É até difícil vislumbrar a fronteira de negócios dos mainframes. Em si, eles representam um pedaço da divisão de infraestrutura da IBM, responsável por cerca de 25% da receita. Mas cada mainframe vendido leva a outras receitas com software e manutenção.
Da mesma forma, não é muito preciso falar na disputa entre mainframes e nuvem. O mundo caminha para soluções mistas. “Basicamente há três possibilidades”, diz Silva, do Insper. “Você pode comprar o mainframe e levar para a sua empresa, construir uma nuvem privada. Terá custos de manutenção, de pessoal dedicado, do espaço. Outra alternativa é alugar alguma instância dessa máquina numa nuvem, sublocar o mainframe. Finalmente, você pode partir para um sistema híbrido: parte dos seus programas está na nuvem, parte em mainframes, na sua própria empresa ou em outro local.”
Como disse Ric Lewis, vice-presidente sênior da divisão de sistemas da IBM: “Houve um tempo em que as pessoas falavam que tudo iria para a nuvem. Acho que agora estamos vendo as pessoas acreditarem que a informação está em todo lugar. Não vai ficar tudo na nuvem. E a evolução do cenário dos computadores está mais na infraestrutura especializada.”
Com uma boa dose de certeza, é possível decretar, portanto, que o mainframe tem ainda um longo tempo de vida pela frente e a previsão de Thomas Watson seguirá sendo um dos maiores equívocos da história da tecnologia.
Porém, se em vez de máquinas ele tivesse dito que no futuro haveria não mais do que cinco fabricantes de mainframe… aí ele estaria provavelmente correto. Em fevereiro, dois meses antes do lançamento do z16, a japonesa Fujitsu, uma das maiores rivais da IBM na produção de mainframes, anunciou que vai parar de vender essas máquinas em abril de 2031 — e deixar de dar suporte aos compradores cinco anos depois.

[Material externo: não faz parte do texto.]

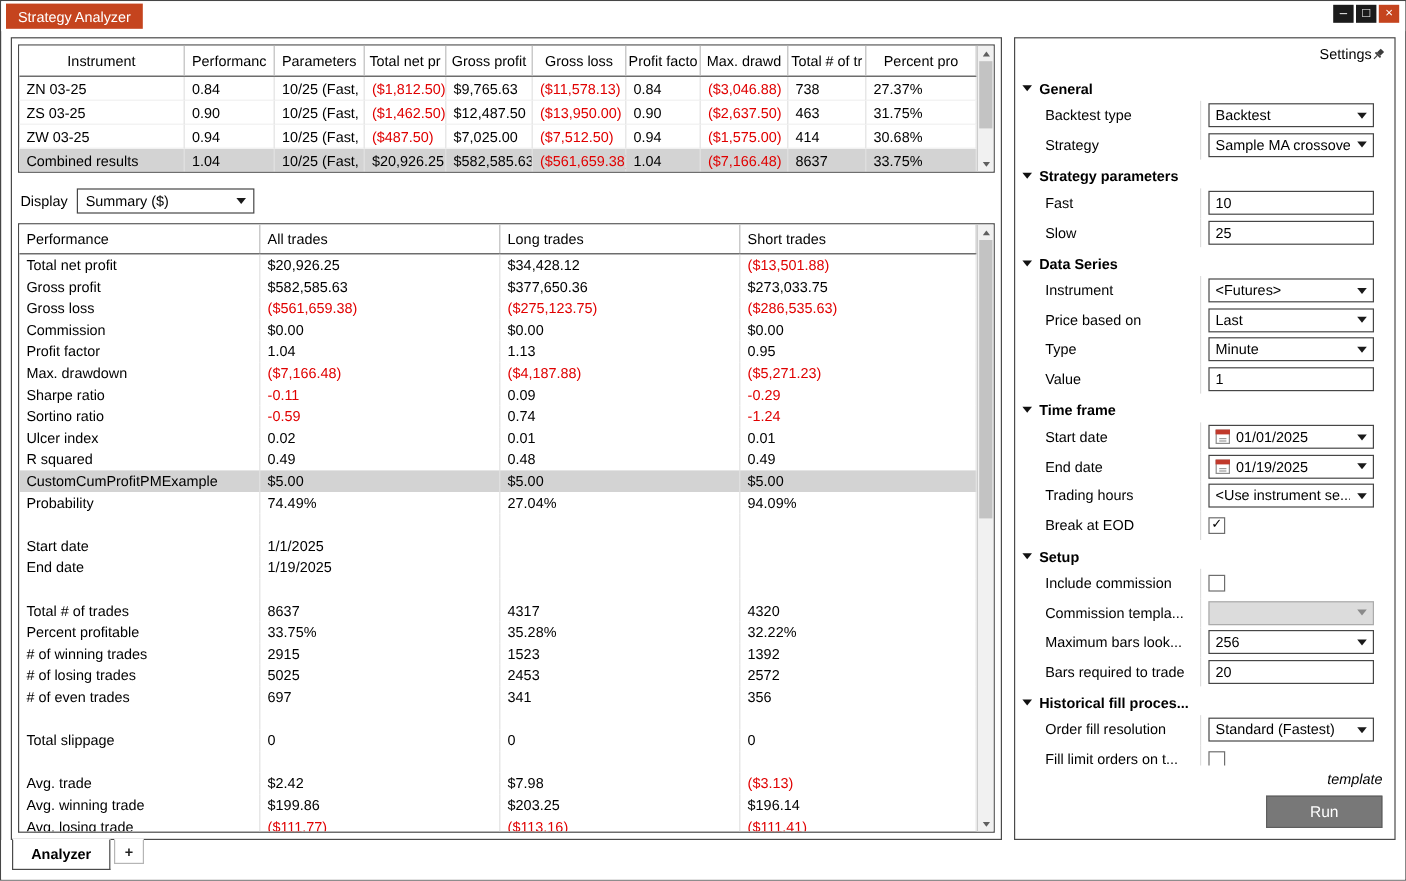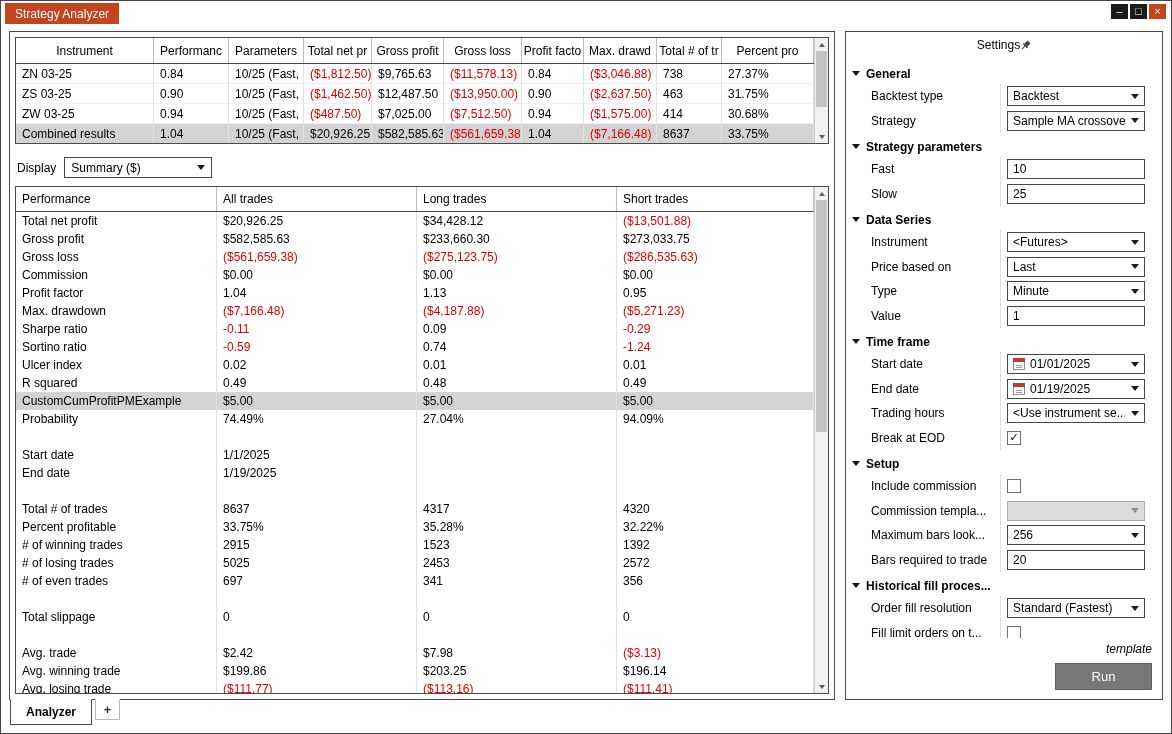--- a/index.html
+++ b/index.html
@@ -48,7 +48,7 @@
 .display-dd{width:148px;}
 .dd-arrow{width:0;height:0;border-left:4px solid transparent;border-right:4px solid transparent;border-top:5px solid #1a1a1a;margin-left:6px;flex:0 0 auto;}
 
-.settings-header{flex:0 0 26px;display:flex;align-items:center;justify-content:center;padding:0 8px;}
+.settings-header{flex:0 0 26px;display:flex;align-items:center;justify-content:flex-end;padding:0 8px;}
 .pin{display:flex;align-items:center;cursor:pointer;}
 .settings-body{flex:1 1 auto;padding:2px 10px 0 6px;overflow:hidden;}
 .sec{display:flex;align-items:center;gap:6px;height:21px;font-weight:bold;cursor:pointer;margin-top:3px;}

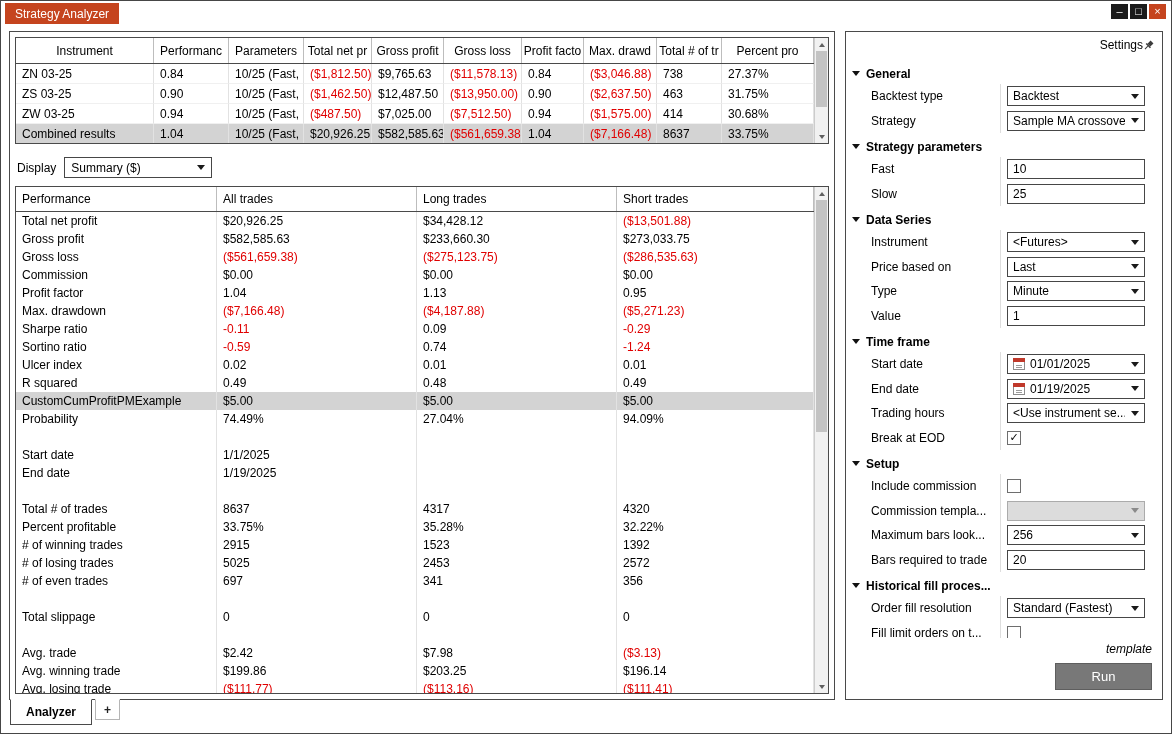--- a/index.html
+++ b/index.html
@@ -199,7 +199,7 @@
               <div class="tr">
                 <div class="td" style="flex: 0 0 201px;">Gross profit</div>
                 <div class="td" style="flex: 0 0 200px;">$582,585.63</div>
-                <div class="td" style="flex: 0 0 200px;">$233,660.30</div>
+                <div class="td" style="flex: 0 0 200px;">$377,650.36</div>
                 <div class="td flex">$273,033.75</div>
               </div>
               <div class="tr">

Para a IBM, ao contrário, a previsão é de aumento nas vendas. No ano passado, a venda de mainframes declinou 6%, mas é provável que, além de possíveis efeitos da pandemia, isso tenha ocorrido justamente porque as empresas estavam esperando o anúncio da nova máquina (o z16 está saindo três anos depois do z15).
Todo o otimismo, no entanto, precisa ser mantido na condicional. “É preciso olhar com cuidado, o z16 ainda necessita de testes efetivos em campo”, adverte o professor Silva. Não custa lembrar que há dez anos, em 2012, a revista inglesa The Economist relatava o lançamento do modelo de mainframe z12, que vinha com o que a IBM chamava de “análise embutida” — uma arquitetura capaz de absorver quantidades extraordinárias de informação para detectar, já adivinhou?, isso mesmo: atividades fraudulentas durante as transações.